По странному совпадению экран померк, окрасившись в черный цвет.
– Добро пожаловать в мир тьмы, – прокомментировал событие Ферри. – Скоро электричество исчезнет во всем мире. Мы приходим в каменный век.
Лимонная комната погрузилась в ночь, но сумрак длился недолго: ярко заискрив, лампочки вспыхнули заново – предусмотрительный хозяин всегда держал в «пентхаусе» дизельный генератор вкупе с запасом солярки.
– Да и пропади оно пропадом, – налил себе виски Кар. – Чем плохи свечи? Дают света, сколько надо, и никогда не слепят глаза. Интересно, кого еще будут убивать сегодня? Ставлю на кон сто евро – придут к Петросяну.

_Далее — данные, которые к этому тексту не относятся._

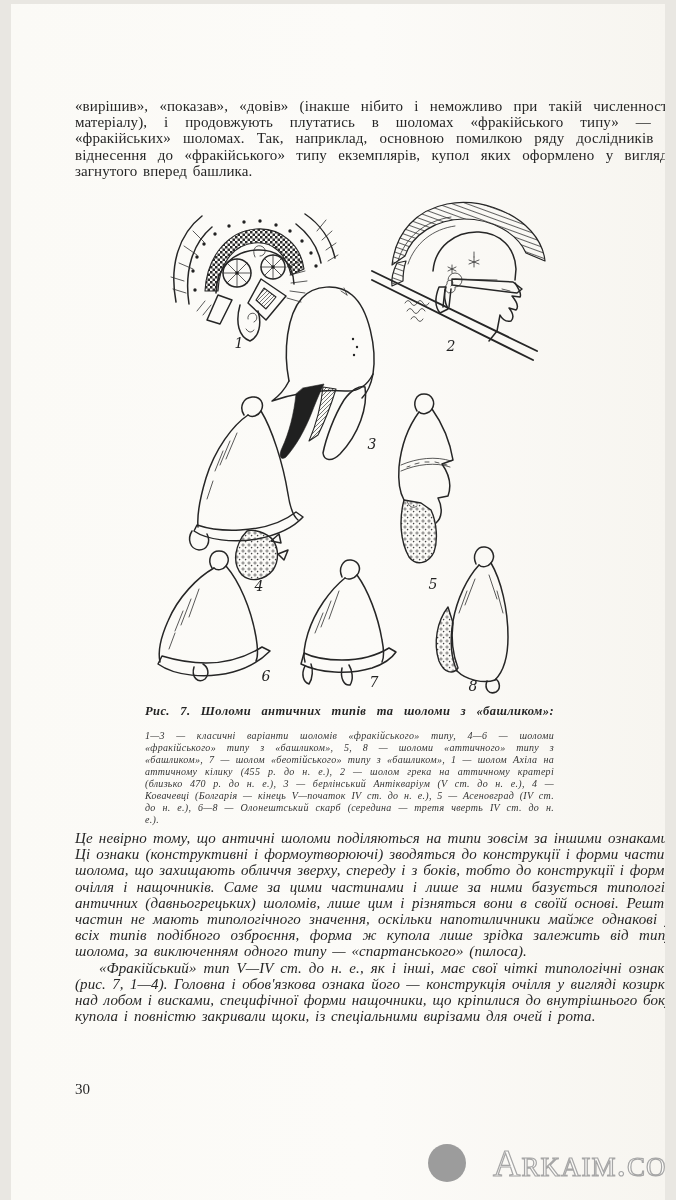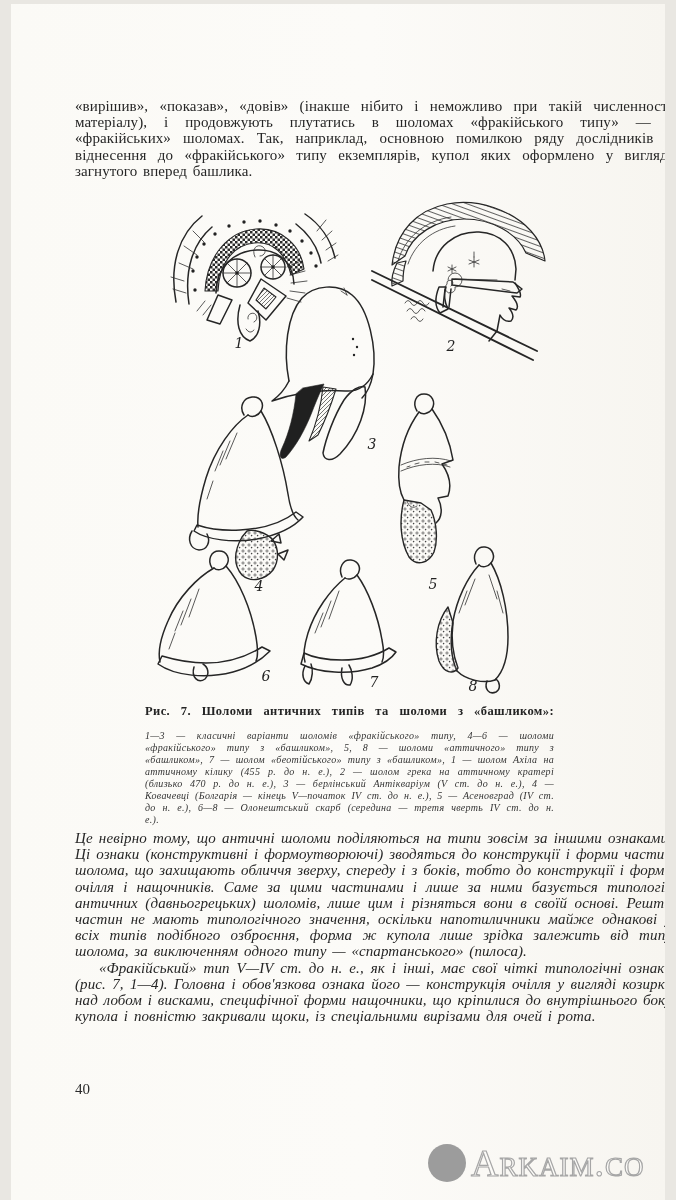--- a/index.html
+++ b/index.html
@@ -16,21 +16,21 @@
   }
   .top-text{top:94px;}
   .body-text{top:826px;}
   .body-text p{margin:0;font-style:italic;}
   .body-text p.indent{text-indent:24px;}
 
   .caption-title{
     position:absolute;left:134px;top:700px;width:409px;
     font-weight:bold;font-size:12.5px;line-height:14px;
     letter-spacing:.4px;word-spacing:2.5px;
-    text-align:justify;text-align-last:justify;color:#242424;
+    text-align:justify;text-align-last:justify;color:#242424;font-style:italic;
   }
   .caption-detail{
     position:absolute;left:134px;top:726px;width:409px;
     font-size:10px;line-height:12px;text-align:justify;
     letter-spacing:.3px;word-spacing:2.6px;color:#333;font-style:italic;
   }
   .figure-svg{position:absolute;left:134px;top:197px;}
 
   
   svg g.helmet path, svg g.helmet circle{
@@ -42,21 +42,21 @@
   svg g.helmet path.inkfill{fill:#202020;stroke:#202020;stroke-width:.6;}
   svg g.helmet path.hatchfill{fill:url(#hatch);stroke:#262626;stroke-width:1.1;}
   svg g.helmet path.hatchfill2{fill:url(#hatch2);stroke:#262626;stroke-width:1.2;}
   svg g.helmet path.stipfill{fill:url(#stip);stroke:#262626;stroke-width:1.4;}
   svg g.helmet path.checker{fill:url(#checker);stroke:#262626;stroke-width:1.1;}
   svg g.helmet circle.dot{fill:#222;stroke:none;}
   svg text.num{font-family:"DejaVu Serif",serif;font-style:italic;font-size:14px;fill:#222;text-anchor:middle;}
 
   .page-number{position:absolute;left:64px;top:1077px;font-size:15px;color:#2a2a2a;}
 
-  .watermark{position:absolute;left:417px;top:1140px;display:flex;align-items:center;}
+  .watermark{position:absolute;left:417px;top:1140px;display:flex;align-items:center;gap:22px;}
   .wm-circle{width:38px;height:38px;border-radius:50%;background:#9c9c9c;flex:0 0 auto;}
   .wm-text{
     font-family:"Liberation Serif",serif;font-variant:small-caps;
     font-size:38px;line-height:1;letter-spacing:1px;margin-left:5px;
     color:#fcfbf8;-webkit-text-stroke:1.2px #a6a6a6;
   }
 </style>
 </head>
 <body>
 
@@ -209,20 +209,20 @@
   </svg>
 
   <div class="caption-title">Рис. 7. Шоломи античних типів та шоломи з «башликом»:</div>
   <div class="caption-detail">1—3 — класичні варіанти шоломів «фракійського» типу, 4—6 — шоломи «фракійського» типу з «башликом», 5, 8 — шоломи «аттичного» типу з «башликом», 7 — шолом «беотійського» типу з «башликом», 1 — шолом Ахіла на аттичному кілику (455 р. до н. е.), 2 — шолом грека на аттичному кратері (близько 470 р. до н. е.), 3 — берлінський Антікваріум (V ст. до н. е.), 4 — Ковачевці (Болгарія — кінець V—початок IV ст. до н. е.), 5 — Асеновград (IV ст. до н. е.), 6—8 — Олонештський скарб (середина — третя чверть IV ст. до н. е.).</div>
 
   <div class="body-text">
     <p>Це невірно тому, що античні шоломи поділяються на типи зовсім за іншими ознаками. Ці ознаки (конструктивні і формоутворюючі) зводяться до конструкції і форми частин шолома, що захищають обличчя зверху, спереду і з боків, тобто до конструкції і форми очілля і нащочників. Саме за цими частинами і лише за ними базується типологія античних (давньогрецьких) шоломів, лише цим і різняться вони в своїй основі. Решта частин не мають типологічного значення, оскільки напотиличники майже однакові у всіх типів подібного озброєння, форма ж купола лише зрідка залежить від типу шолома, за виключенням одного типу — «спартанського» (пилоса).</p>
     <p class="indent">«Фракійський» тип V—IV ст. до н. е., як і інші, має свої чіткі типологічні ознаки (рис. 7, 1—4). Головна і обов'язкова ознака його — конструкція очілля у вигляді козирка над лобом і висками, специфічної форми нащочники, що кріпилися до внутрішнього боку купола і повністю закривали щоки, із спеціальними вирізами для очей і рота.</p>
   </div>
 
-  <div class="page-number">40</div>
+  <div class="page-number">30</div>
 
   <div class="watermark">
     <span class="wm-circle"></span>
     <span class="wm-text">Arkaim.co</span>
   </div>
 
 </div>
 
 </body></html>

– К Петросяну я бы и сам зашел, – хищно усмехнулся Ферри. – Но говорят, к нему не пробьешься. Не так давно по радио передавали: на квартиру Петросяна явились Утесов и Райкин. Никто не видел, что происходило дальше. Соседи рассказывают о жалобном визге и звуках глухих ударов.
Кар снова потянул пальцы к бутылке, но остановился на полпути.
– Слушай, а куда делся Малик?
– Не знаю, – пожал плечами Ферри. – Покинул меня еще утром. Сказал – домой ему понадобилось срочно съездить. Вышел – и с концами.
– Звякни на мобилу, – резонно посоветовал Кар.
– Да не работает мобила, – с досадой ответил Ферри. – Оператор, видимо, накрылся из-за Апокалипсиса. Надо ему было свою трубу дать, у меня спутниковый… но не додумался. Послушай, что с ним может случиться? Придет, куда денется. Меня больше терзает наш белолицый товарищ. Плохо, что он не взял никого из нас с собой, типа, предпочитает охотиться один, и соратники ему только мешают. Утонченный, гламурный весь из себя – куда деваться. Хотя, понимаю – ему надо марку держать. Noblesse oblige[378].
Кар залпом выпил виски, в нос ударил запах разбавленного керосина, однако в желудке сразу же потеплело. Он перевел взгляд на полочку, где рядком стояли их совместные фотографии: старых друзей, прошедших огонь, воду и кое-что похуже. Обычные: те, что можно не прятать в испуге в комод, если внезапно заявятся гости. Вот они обнимаются… вот на шашлыках… а эту Малик принес недавно. Прикольная такая фотка… и Малик там снят крупным планом… улыбка, кудрявые волосы треплет ветром, на груди скрещены руки.